Die Analysekosten sind nachgewiesen angesichts der Anlage K 10 betreffend die Laborkosten des Institut Kirchhoff Berlin in Höhe von 2.142,00 €. Auch wenn die Rechnung ausgestellt wurde an die Aurelia Stiftung, so ergibt sich doch aus Anlage K 22, dass die Kosten letztlich vom Kläger zu tragen waren und getragen wurden; ein Anhaltspunkt, wonach es sich um eine Gefälligkeitsrechnung hätte handeln sollen, besteht nicht. Entsprechendes gilt für die Abrechnung der Fahrzeugkosten von 107,00 € (Anlage K 22). Der angesetzte Arbeitsaufwand (6 h zu 50,00 €) war bereits angemessen angesichts der verschiedenen Örtlichkeiten, an denen der Kläger die Proben sammelte, und der verschiedenen Probenarten.

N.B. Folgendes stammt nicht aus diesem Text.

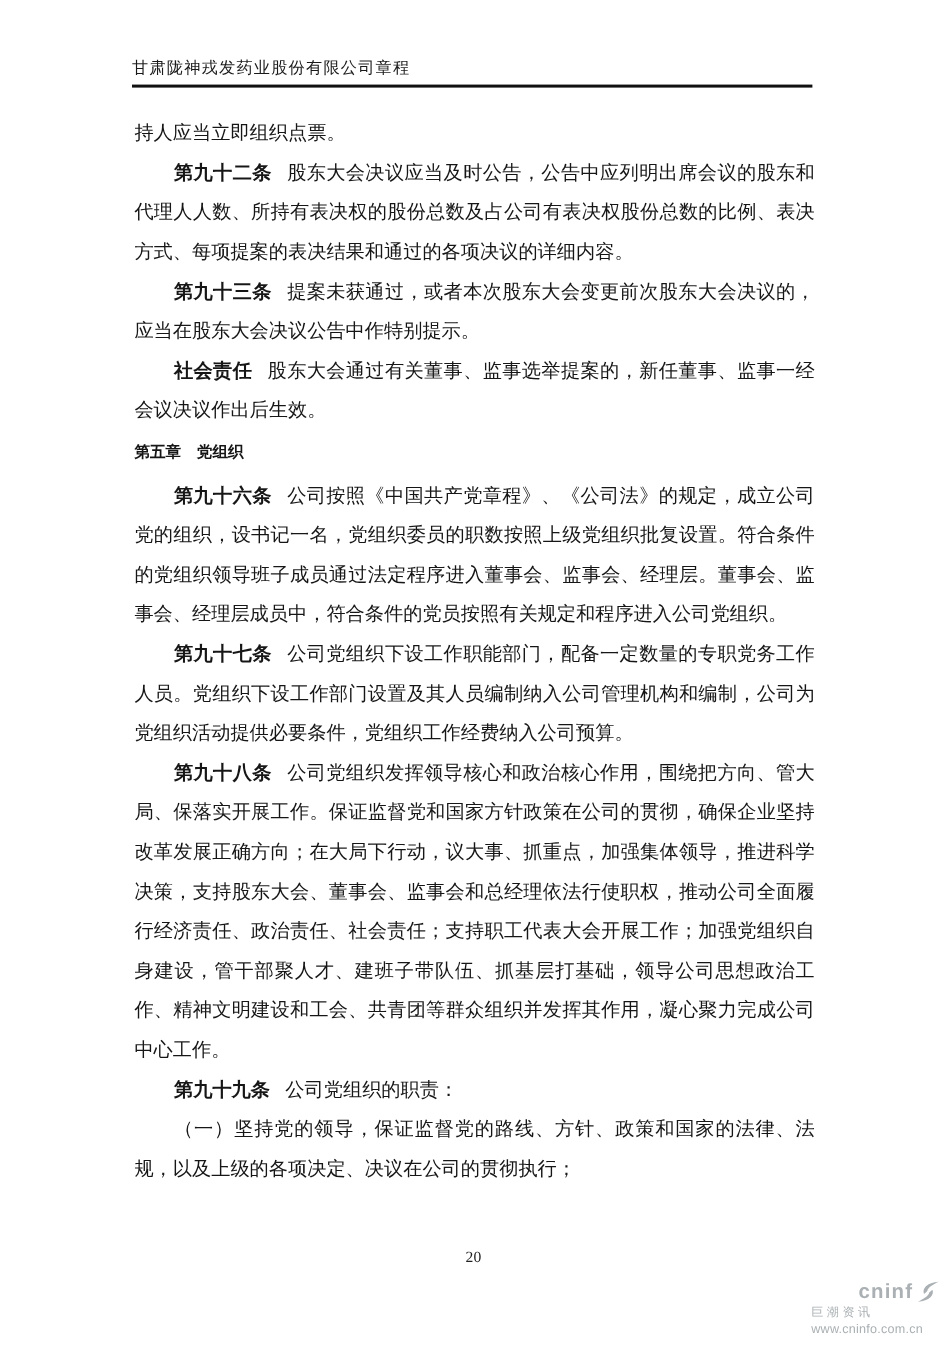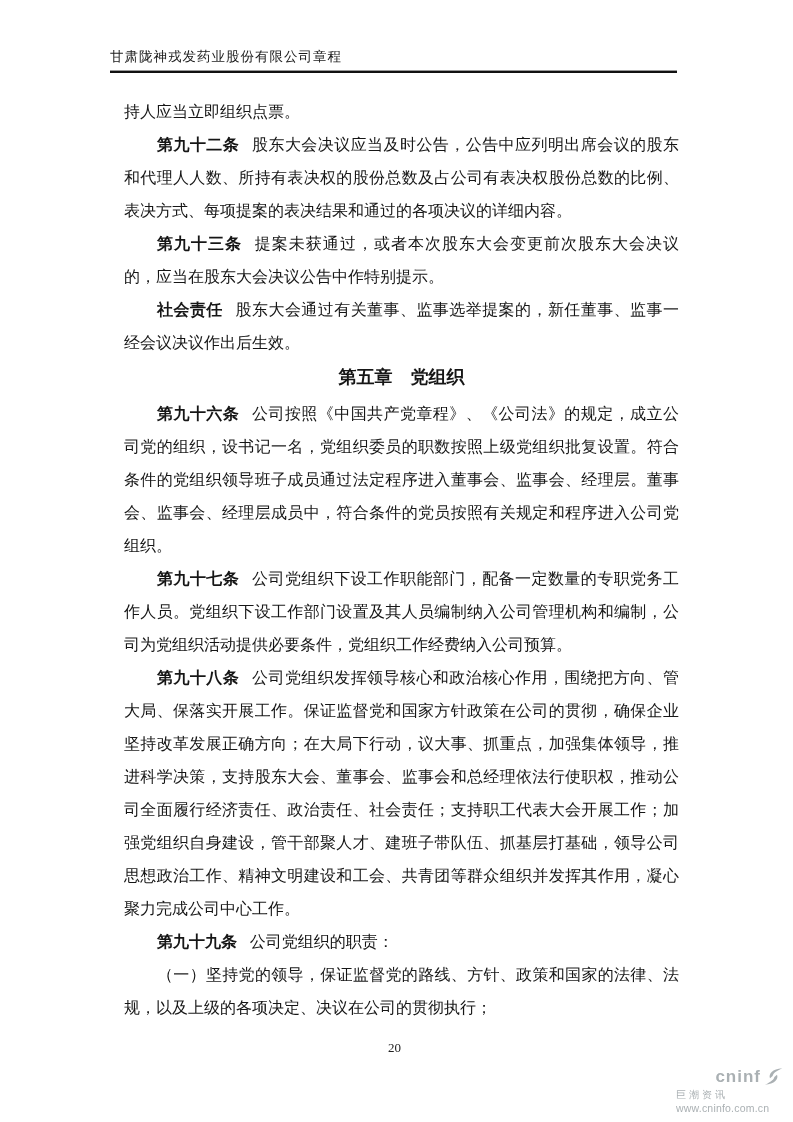--- a/index.html
+++ b/index.html
@@ -36,7 +36,7 @@
   
   .body-text {
     position: absolute;
-    left: 124px;
+    left: 112px;
     right: 110px;
     top: 95px;
     font-size: 16px;

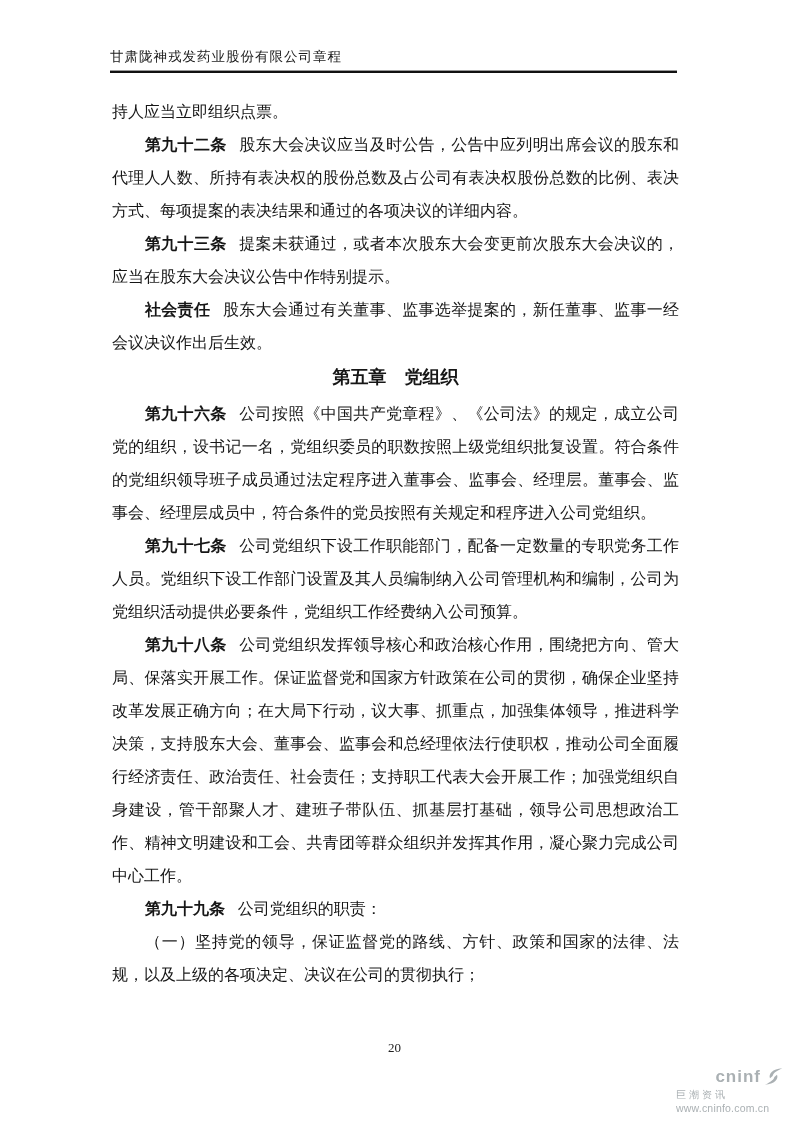--- a/index.html
+++ b/index.html
@@ -54,11 +54,11 @@
     margin-top: 20px;
   }
   .chapter {
-    text-align: center;
+    text-align: left;
     text-indent: 0;
     font-weight: bold;
-    font-size: 18px;
-    font-family: Liberation Sans, sans-serif;
+    font-size: 13px;
+    font-family: Liberation Mono, monospace;
     margin: 2px 0 3px 0 !important;
   }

Eine Kürzung hinsichtlich der Analysekosten findet nicht deshalb statt, weil der Kläger nicht erforderlich gewesene Analysen beauftragt hätte. Der Kläger war im Zeitpunkt 29.04.2019 (Eingang der Proben im Labor) berechtigt, so viele Proben nehmen wie geschehen, weil seinerzeit nicht feststand, wie sich die Beklagte positionieren würde, und überdies ein Beweismittelverlust drohte.
Die Entsorgungskosten für die beseitigten Erzeugnisse sind belegt durch die Übernahmescheine der BSR (Anlage K 13) über 0,89 t und über 2,89 t (zwei Fahrzeuge) sowie die dort befindliche Preisangabe je t.

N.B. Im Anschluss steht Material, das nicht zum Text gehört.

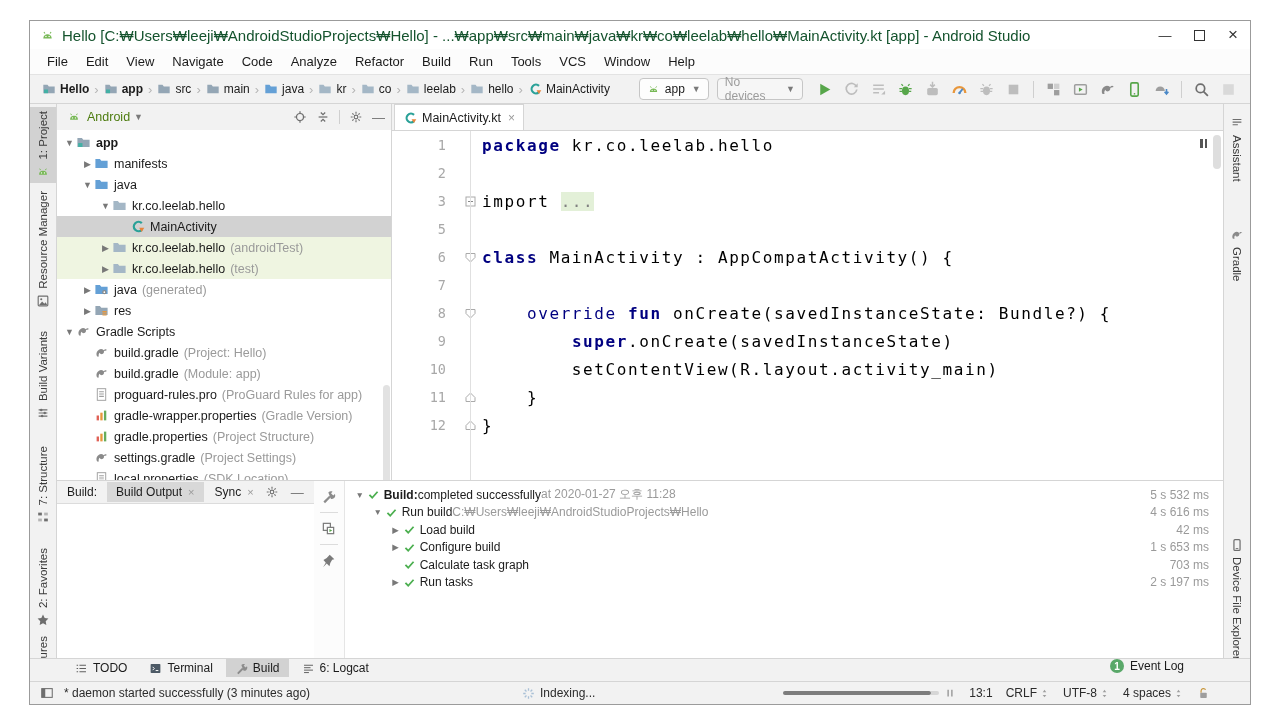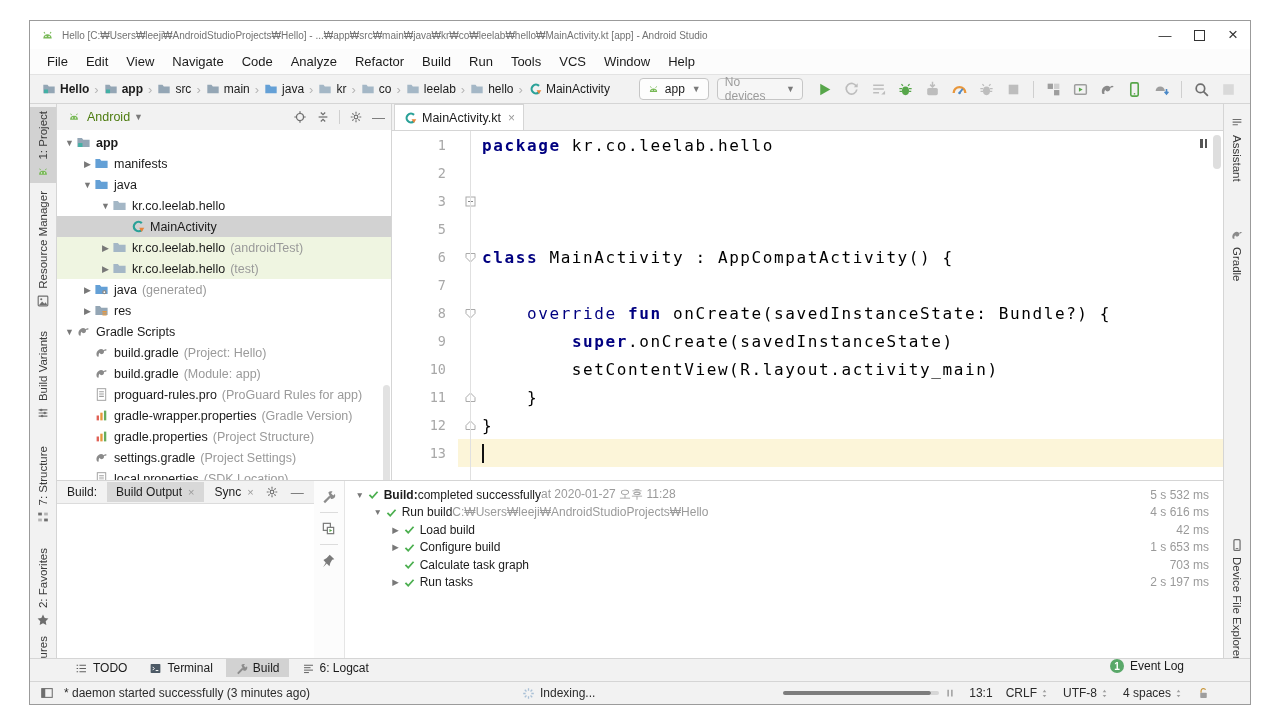--- a/index.html
+++ b/index.html
@@ -12,7 +12,7 @@
   
   .titlebar{height:28px;background:#fff;display:flex;align-items:center;padding:0 0 0 10px;flex:0 0 auto;}
   .titlebar .app-icon{width:15px;height:15px;margin-right:7px;}
-  .title-text{font-size:10px;color:#737373;white-space:nowrap;overflow:hidden;flex:1;}
+  .title-text{font-size:15px;color:#14532d;white-space:nowrap;overflow:hidden;flex:1;}
   .win-controls{display:flex;align-items:center;margin-left:8px;}
   .win-btn{width:34px;height:26px;display:flex;align-items:center;justify-content:center;color:#333;font-size:13px;cursor:default;}
   .win-max-box{width:9px;height:9px;border:1px solid #333;display:inline-block;}

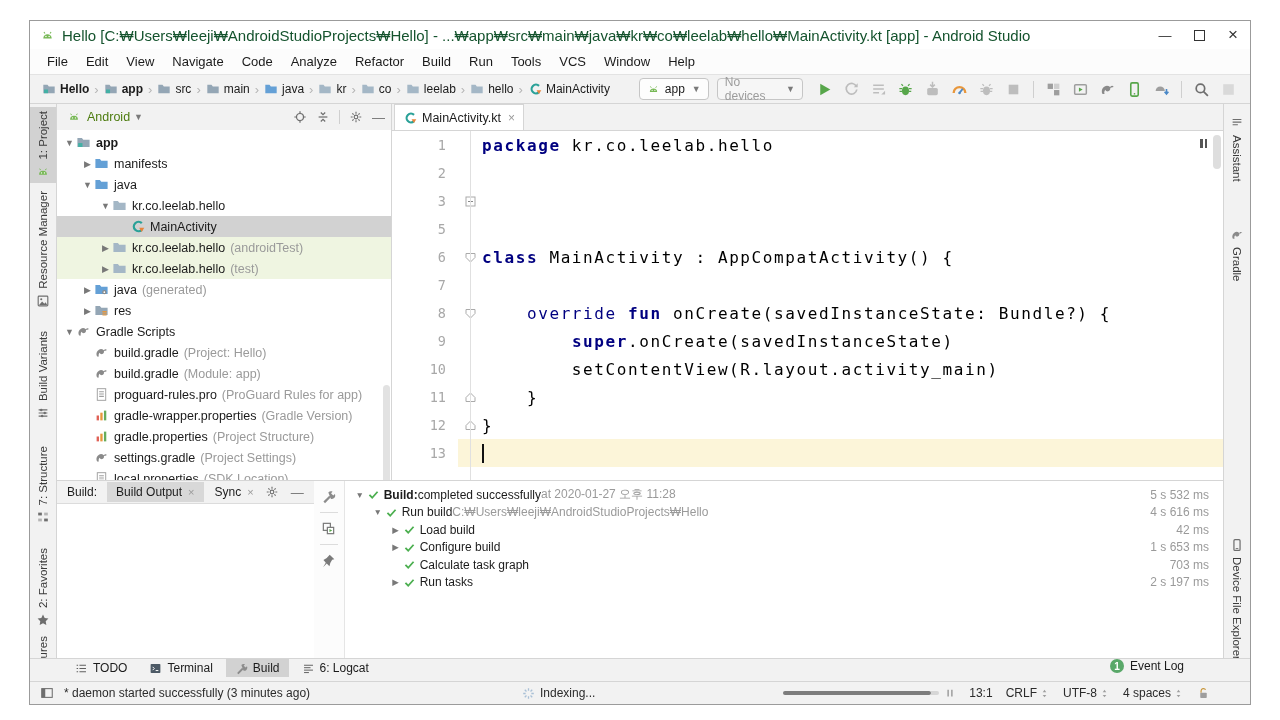--- a/index.html
+++ b/index.html
@@ -701,6 +701,7 @@
                     </svg>
                   </span>
                 </div>
+                <div class="codeln"><span class="tk-pl">import </span><span class="tk-fold">...</span></div>
               </div>
               <div class="cl">
                 <div class="gut">5</div>

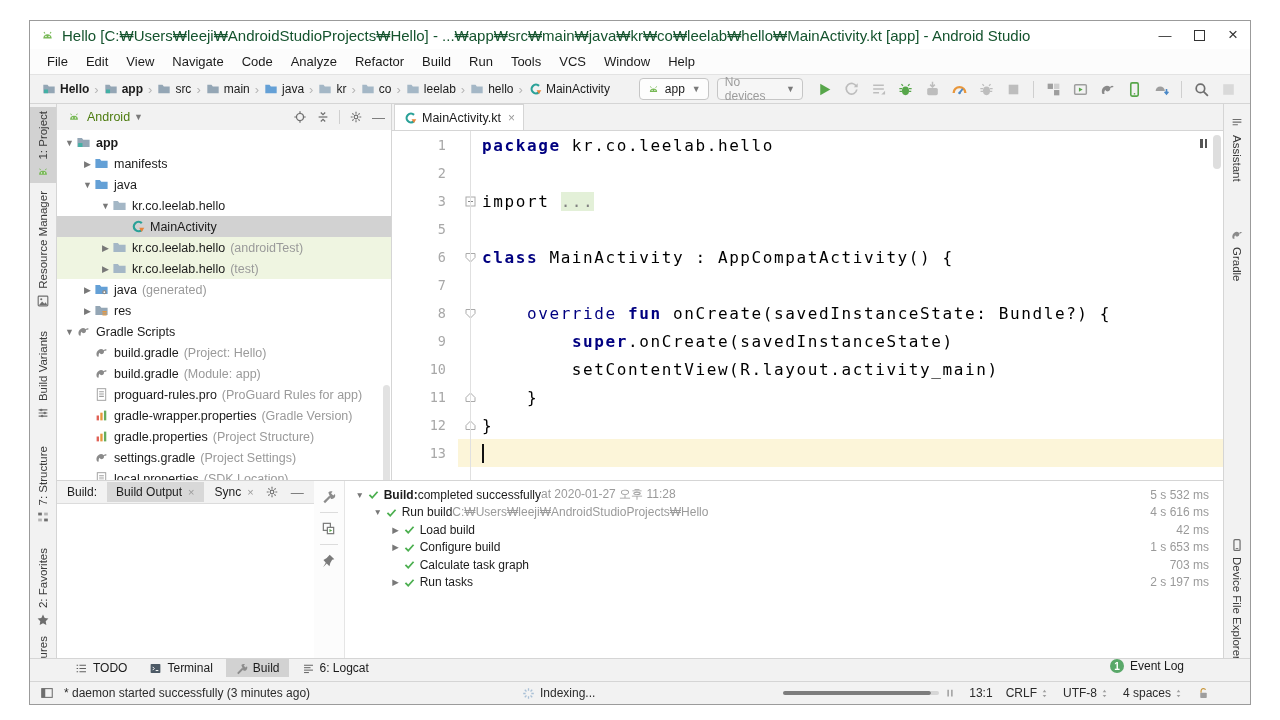--- a/index.html
+++ b/index.html
@@ -766,11 +766,6 @@
                   </span>
                 </div>
                 <div class="codeln"><span class="tk-pl">}</span></div>
-              </div>
-              <div class="cl current">
-                <div class="gut">13</div>
-                <div class="foldc"></div>
-                <div class="codeln"><span class="caret"></span></div>
               </div>
             </div>
         </div>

6. Eine Kürzung des Anspruchs des Klägers wegen eines ihm vorzuwerfenden Mitverschuldens (§ 254 BGB) ist nicht veranlasst.
Für den vorliegenden Fall bedarf es keiner Entscheidung, ob ein konventionell arbeitender Landwirt auch dann mit Bienenflug rechnen muss, wenn er von im Umkreis befindlichen Bienenstöcken keine Kenntnis besitzt und auch nicht besitzen muss. Auf die zwischen den Parteien streitige Frage, ob ein Imker generell gehalten ist, von sich aus an benachbarte Landwirte heranzutreten und auf das Vorhandensein von Bienenstöcken hinzuweisen, kommt es ebenfalls nicht an. Im hier zu entscheidenden konkreten Fall waren, wie die Fotos des Ackers und der Bienenkästen belegen, die Bienenkästen von weither und auch für die Beklagte erkennbar. Konnte deshalb der Kläger annehmen, dass die Bienenstöcke den Organen der Beklagten nicht verborgen bleiben könnten, so war er nicht mehr gehalten, gesondert auf sie hinzuweisen.
Etwas anderes ergibt sich auch nicht aus der dem Kläger vor Ausbringen des Pflanzenschutzmittels erkennbaren Nutzung des Schlags 7.1. Ist - unstreitig - Luzerne für Bienen mangels Blüten unattraktiv, so musste der Kläger nicht mit Auswirkungen des Luzerneanbaus auf die Bienen rechnen. Zu Anhaltspunkten, deretwegen der Kläger in Betracht hätte ziehen müssen, dass die Beklagte die Luzerne würde beseitigen wollen, ist nichts ersichtlich.
7. Die Veräußerung des Gewerbebetriebs durch den Kläger blieb auf das Bestehen des Schadensersatzanspruchs und die Anspruchsinhaberschaft des Klägers ohne Einfluss. Nach den vom Kläger vorgelegten Unterlagen über die Veräußerung der Betriebsmittel wurden Altansprüche wie der hier streitgegenständliche nicht an den Erwerber übertragen. Im Übrigen wäre es hier Sache der Beklagten gewesen, näher vorzutragen, weshalb das in der Person des Klägers entstandene Recht untergegangen oder auf einen Dritten übertragen worden sein sollte.
8. Die Zinsansprüche ergeben sich aus §§ 286 Abs. 1, Abs. 3, 288 Abs. 1 BGB.